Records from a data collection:
■ ■ ■ ■ ■ ■ ■

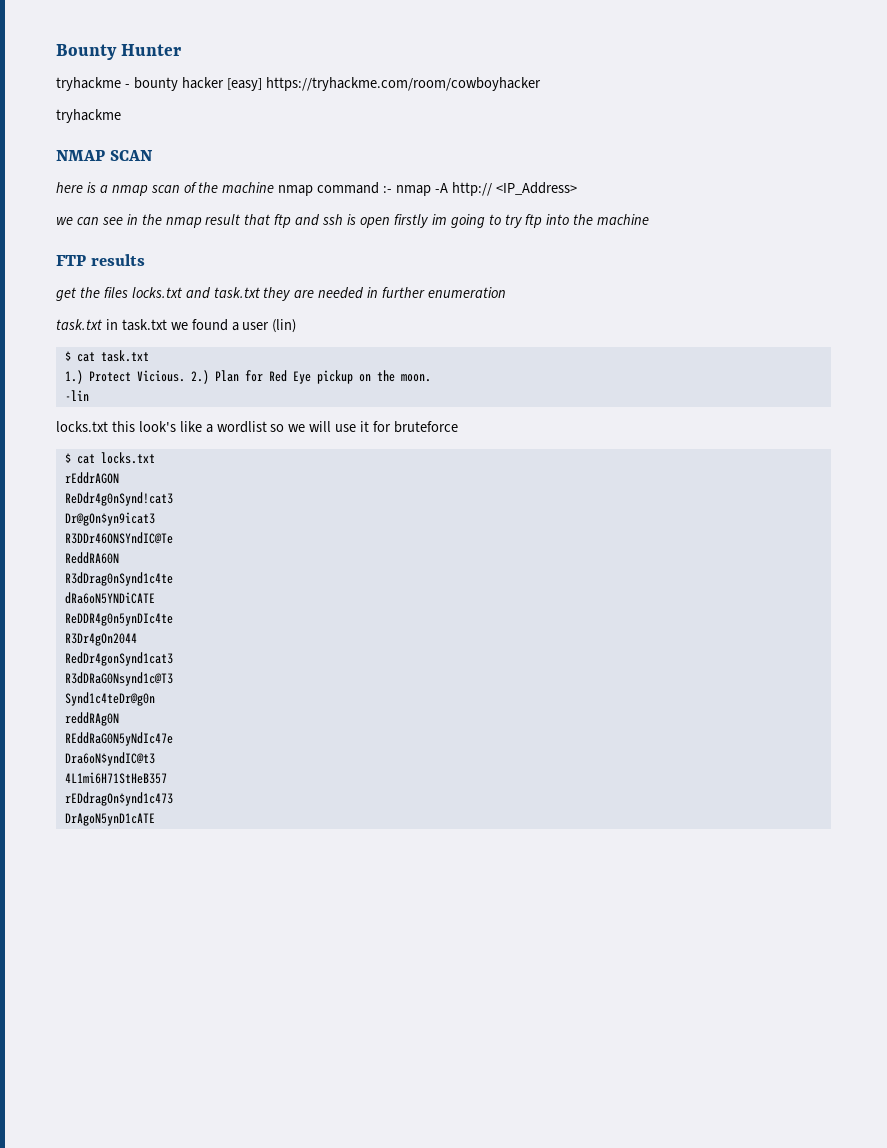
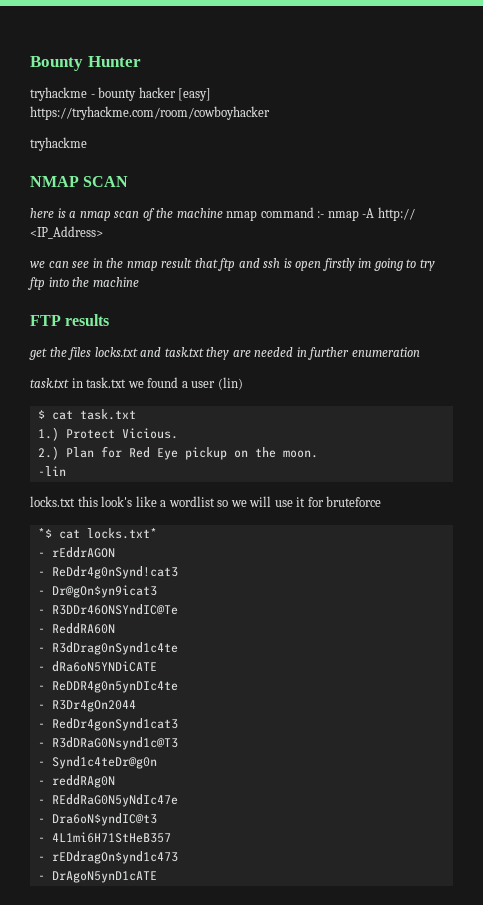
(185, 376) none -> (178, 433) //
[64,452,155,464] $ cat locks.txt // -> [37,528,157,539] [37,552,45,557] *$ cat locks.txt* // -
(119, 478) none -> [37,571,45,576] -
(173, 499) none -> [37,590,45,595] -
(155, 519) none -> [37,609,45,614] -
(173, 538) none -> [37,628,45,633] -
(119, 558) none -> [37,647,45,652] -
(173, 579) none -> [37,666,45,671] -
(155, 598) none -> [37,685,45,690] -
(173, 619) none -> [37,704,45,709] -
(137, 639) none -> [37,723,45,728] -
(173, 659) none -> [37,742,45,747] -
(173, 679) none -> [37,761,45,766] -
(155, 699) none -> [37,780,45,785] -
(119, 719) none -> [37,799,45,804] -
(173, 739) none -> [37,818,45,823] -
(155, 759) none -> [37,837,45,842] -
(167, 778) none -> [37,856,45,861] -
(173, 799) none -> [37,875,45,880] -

■ ■ ■ ■ ■ ■ ■

_Directions for this task:_ Copy the data word for word, no pictures.

_Answer:_
(185, 376) none -> (178, 433) //
[64,452,155,464] $ cat locks.txt // -> [37,528,157,539] [37,552,45,557] *$ cat locks.txt* // -
(119, 478) none -> [37,571,45,576] -
(173, 499) none -> [37,590,45,595] -
(155, 519) none -> [37,609,45,614] -
(173, 538) none -> [37,628,45,633] -
(119, 558) none -> [37,647,45,652] -
(173, 579) none -> [37,666,45,671] -
(155, 598) none -> [37,685,45,690] -
(173, 619) none -> [37,704,45,709] -
(137, 639) none -> [37,723,45,728] -
(173, 659) none -> [37,742,45,747] -
(173, 679) none -> [37,761,45,766] -
(155, 699) none -> [37,780,45,785] -
(119, 719) none -> [37,799,45,804] -
(173, 739) none -> [37,818,45,823] -
(155, 759) none -> [37,837,45,842] -
(167, 778) none -> [37,856,45,861] -
(173, 799) none -> [37,875,45,880] -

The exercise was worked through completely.